- Description of the task:
Starting with the line that contains "[172,2417,549,2456] 更新日 2026年07月24日", copy every line through the end of the listing, exactly and only those. No pictures should appear in the copy.
┌─ Given entries
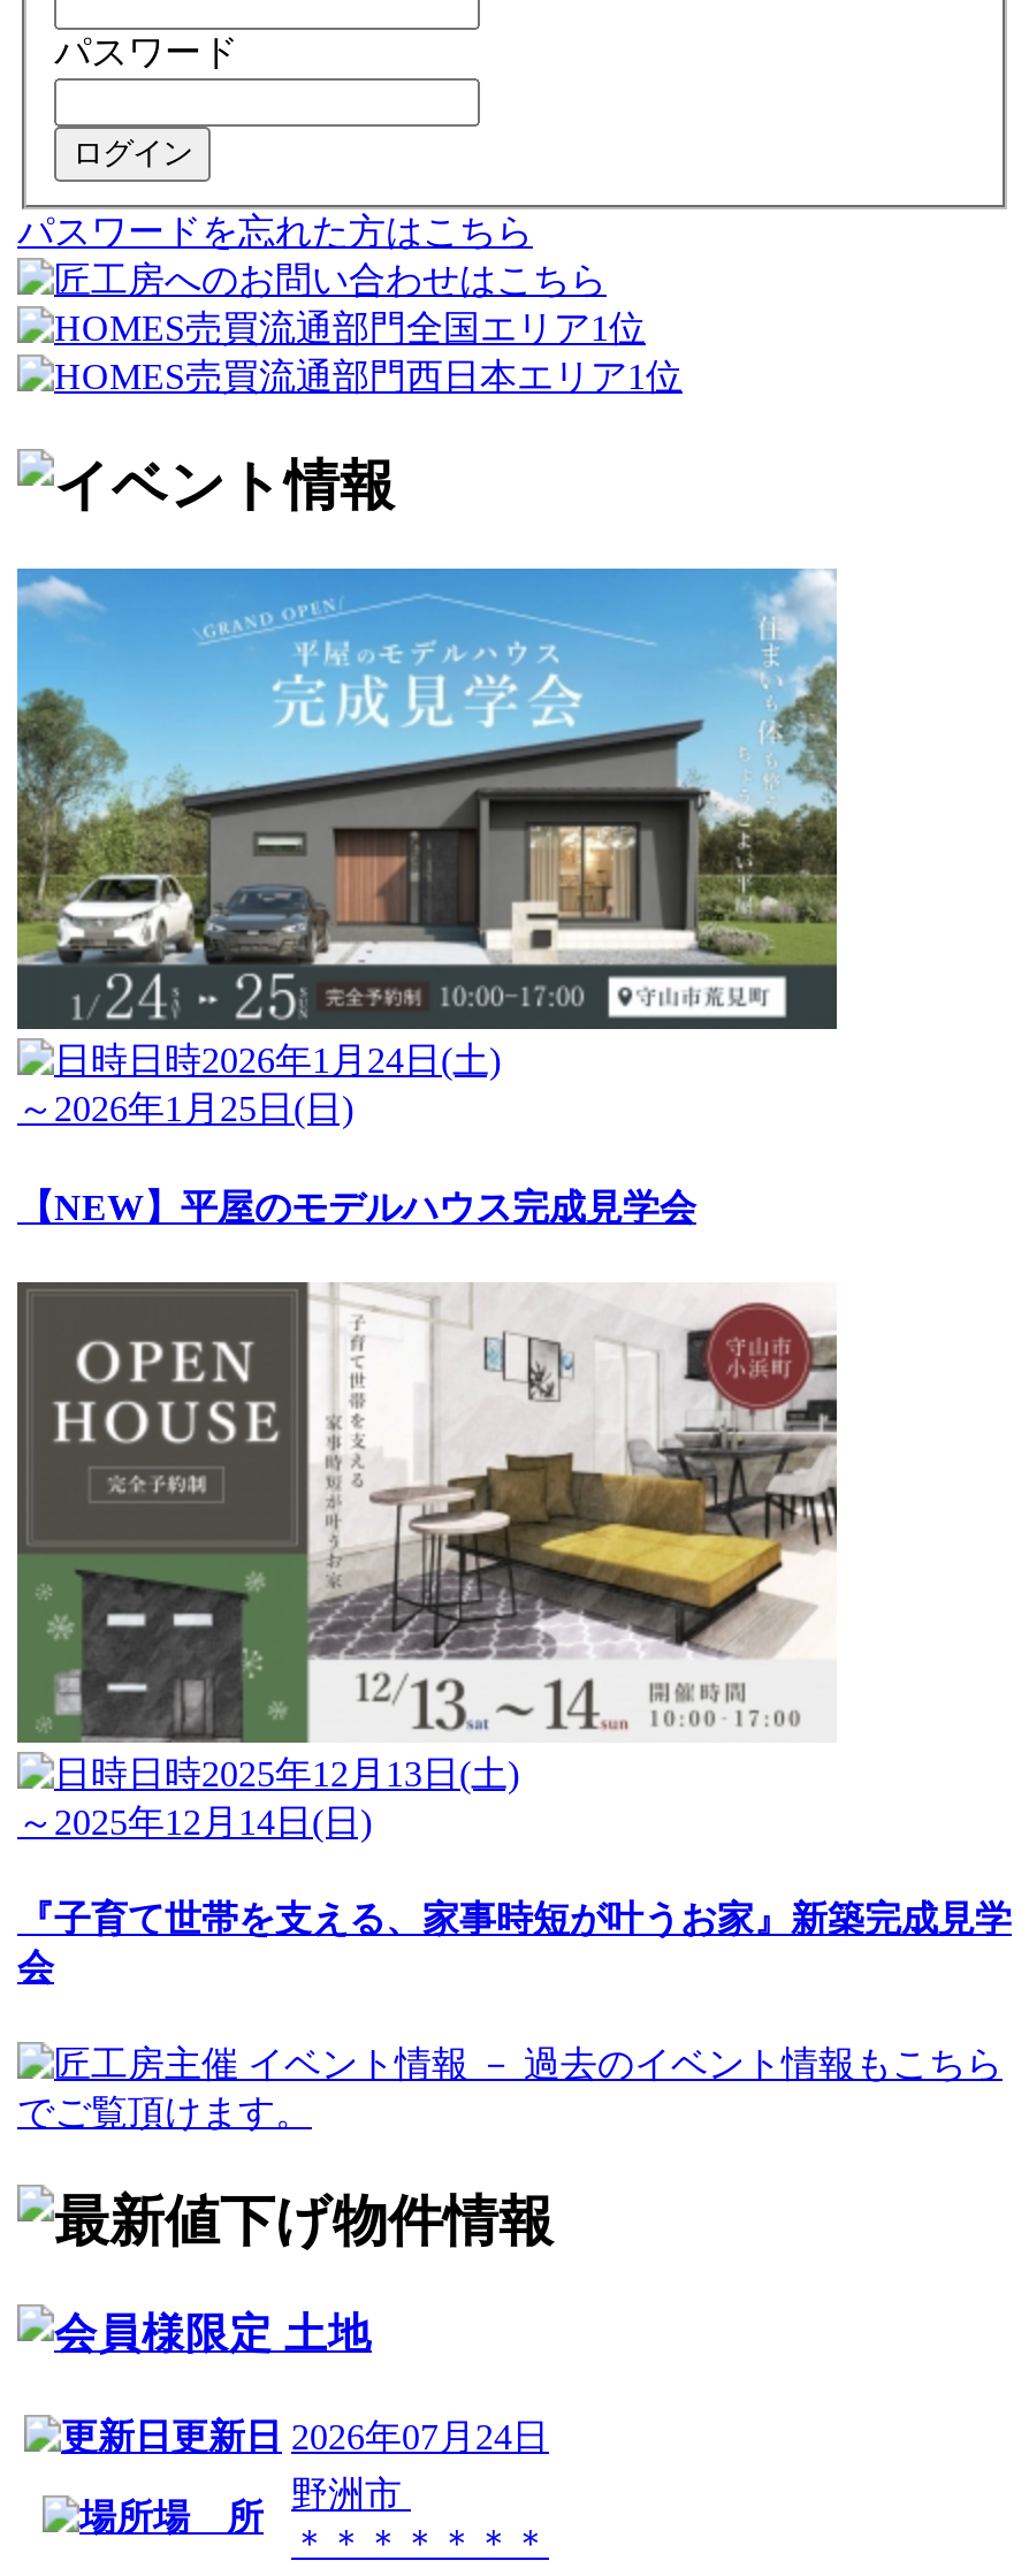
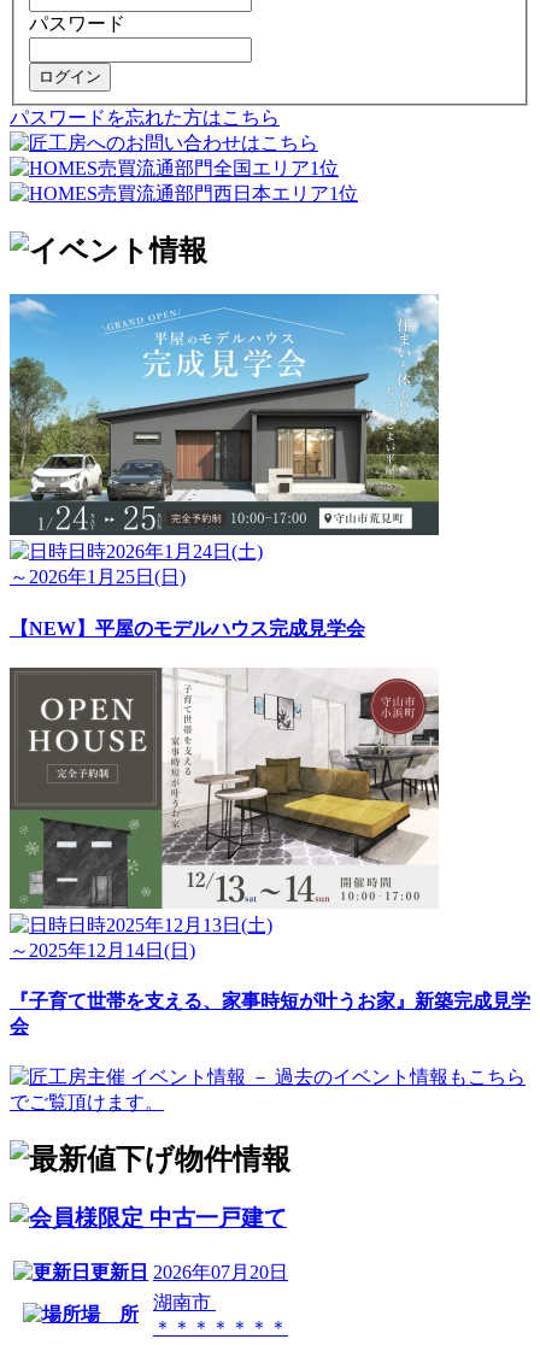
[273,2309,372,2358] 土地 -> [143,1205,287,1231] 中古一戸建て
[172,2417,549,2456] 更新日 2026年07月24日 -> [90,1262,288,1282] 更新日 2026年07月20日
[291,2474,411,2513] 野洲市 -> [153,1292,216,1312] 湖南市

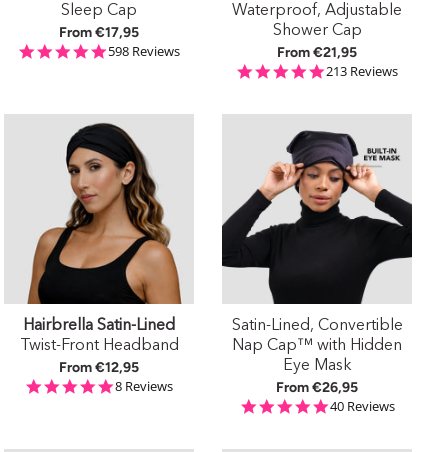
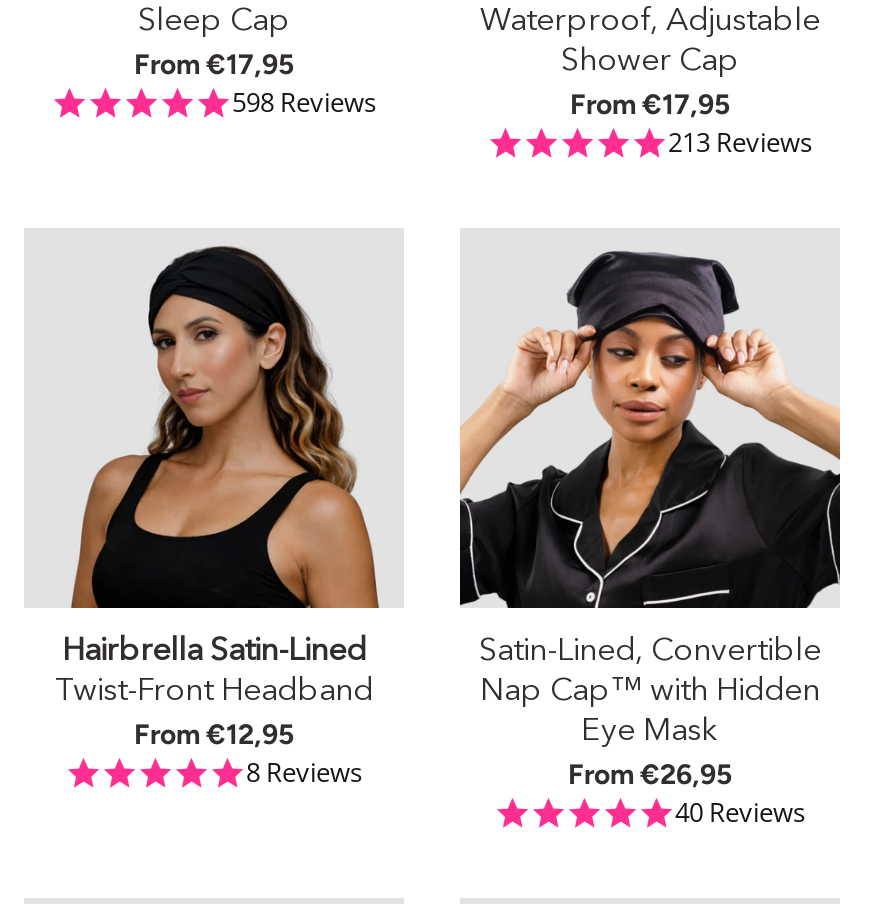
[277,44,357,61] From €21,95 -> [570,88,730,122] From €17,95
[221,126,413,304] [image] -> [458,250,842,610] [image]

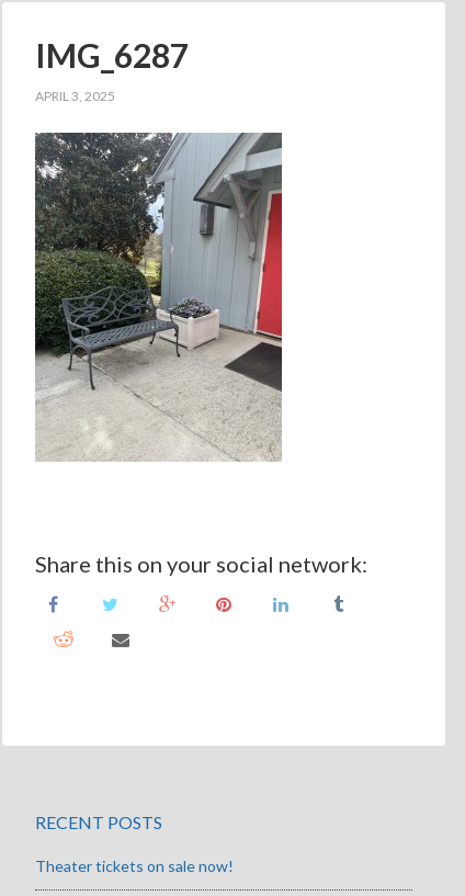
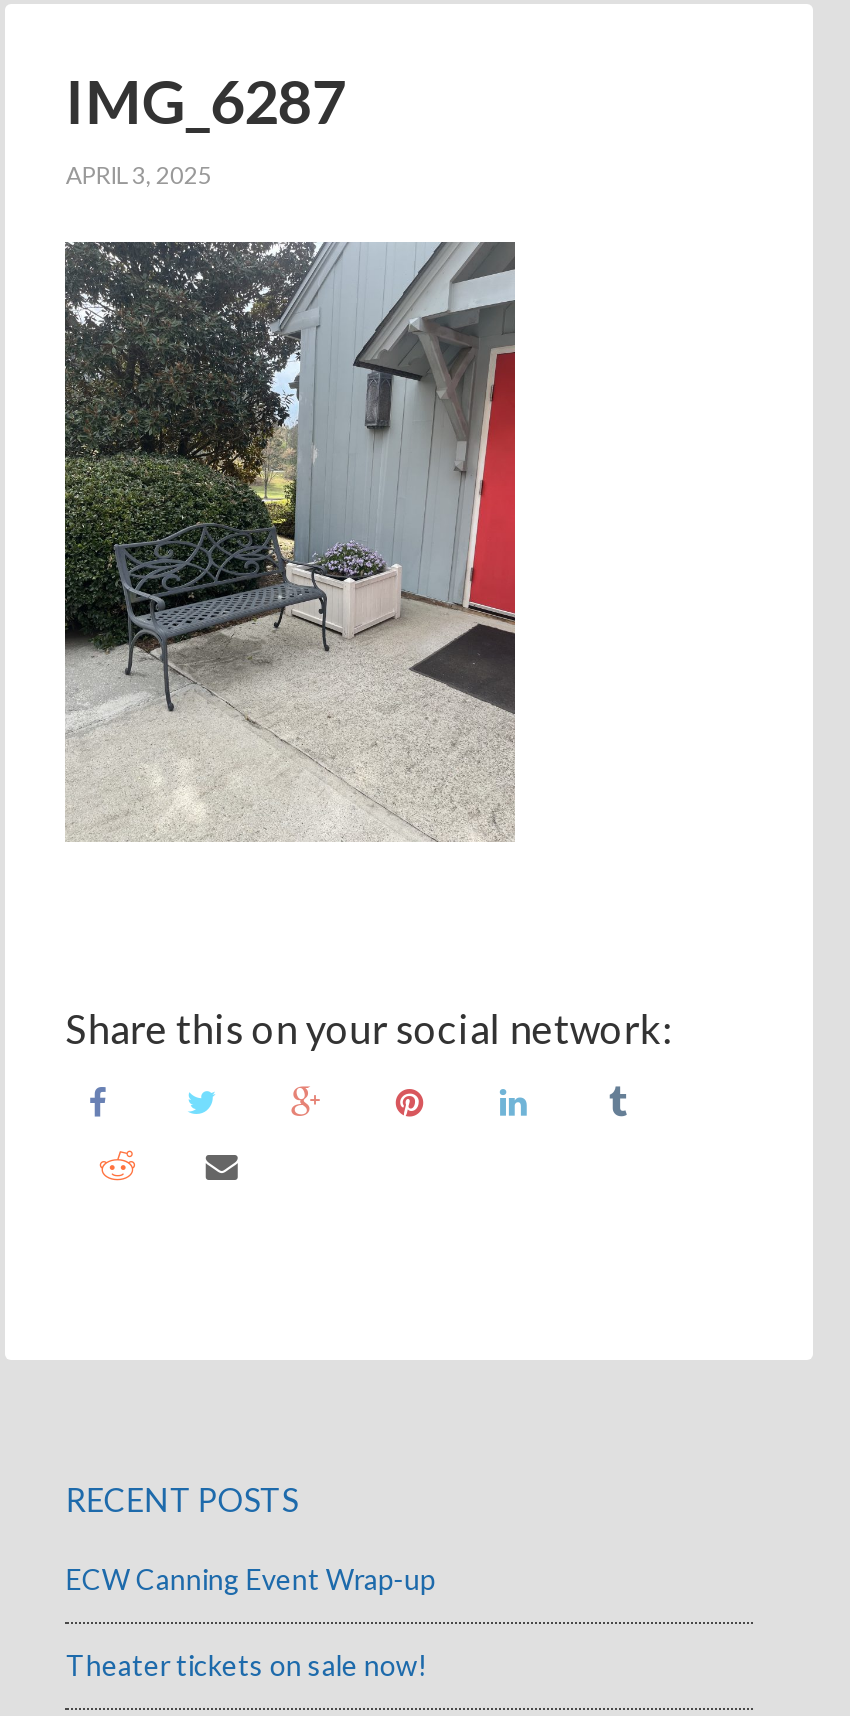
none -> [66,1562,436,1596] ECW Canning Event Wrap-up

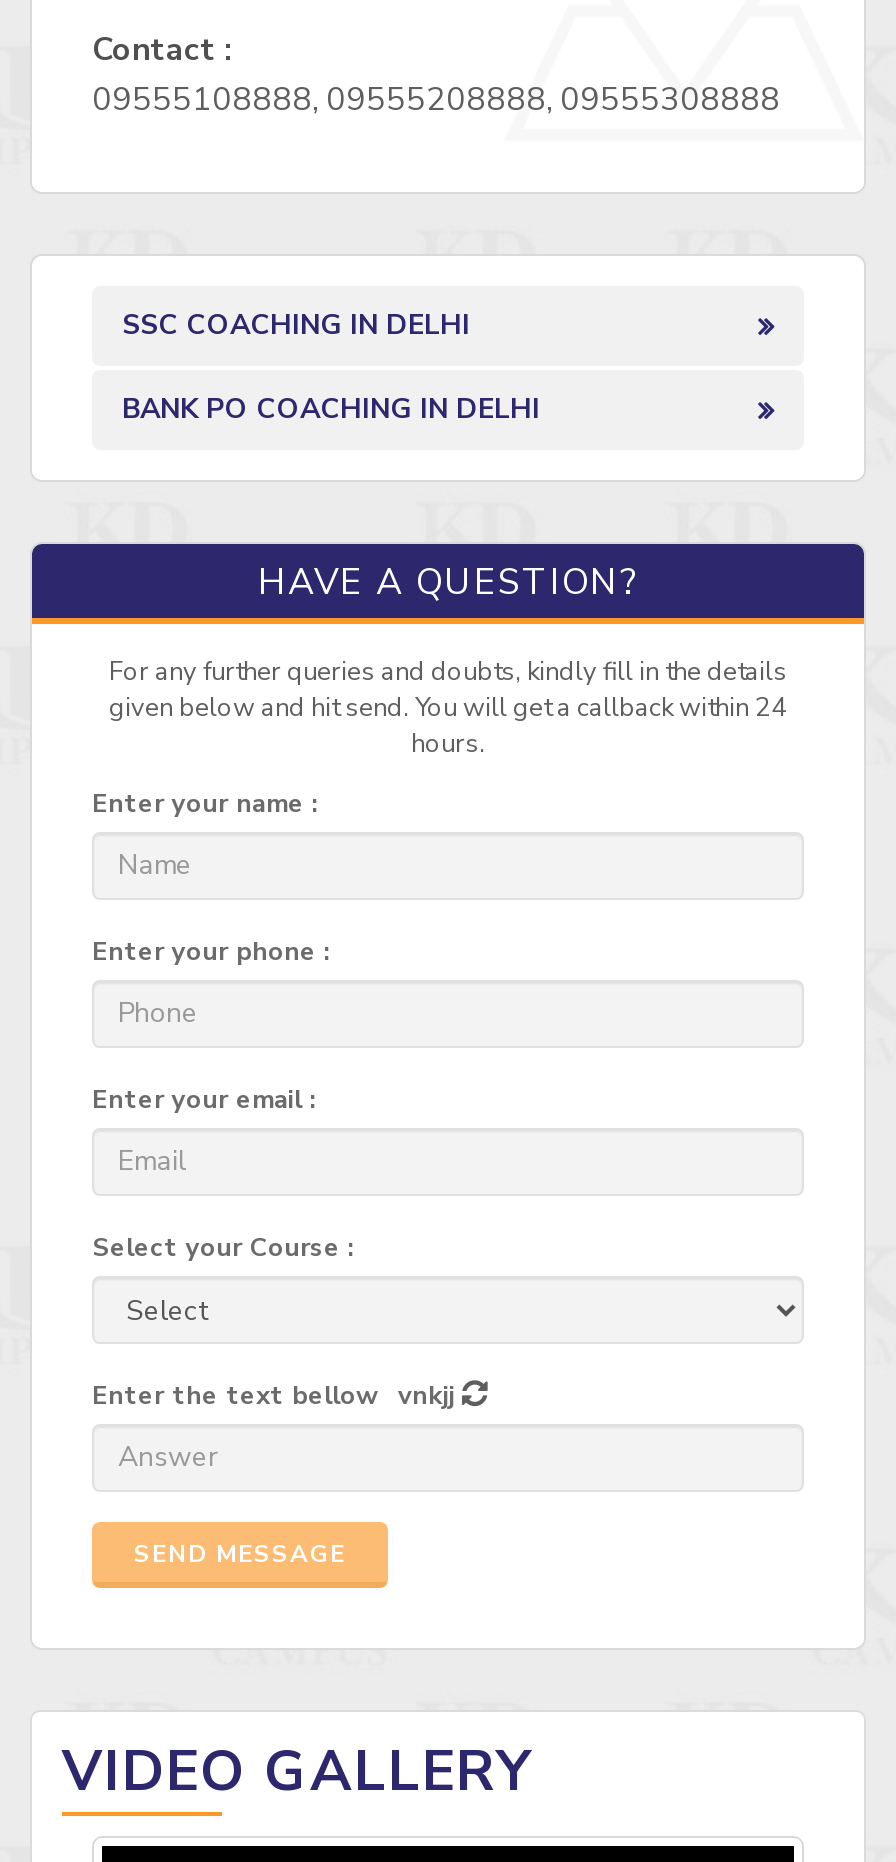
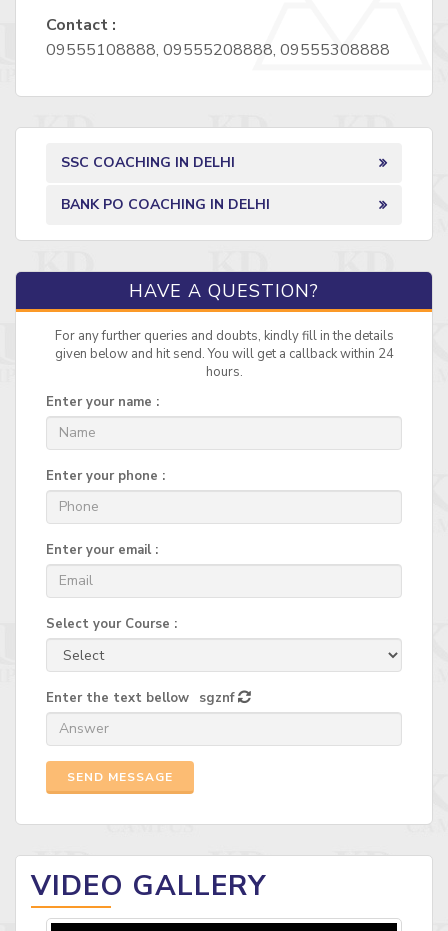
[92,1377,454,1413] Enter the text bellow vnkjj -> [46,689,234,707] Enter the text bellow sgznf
└─
- Solved problem:
[172,2417,549,2456] 更新日 2026年07月24日 -> [90,1262,288,1282] 更新日 2026年07月20日
[291,2474,411,2513] 野洲市 -> [153,1292,216,1312] 湖南市

[277,44,357,61] From €21,95 -> [570,88,730,122] From €17,95
[221,126,413,304] [image] -> [458,250,842,610] [image]

none -> [66,1562,436,1596] ECW Canning Event Wrap-up

[92,1377,454,1413] Enter the text bellow vnkjj -> [46,689,234,707] Enter the text bellow sgznf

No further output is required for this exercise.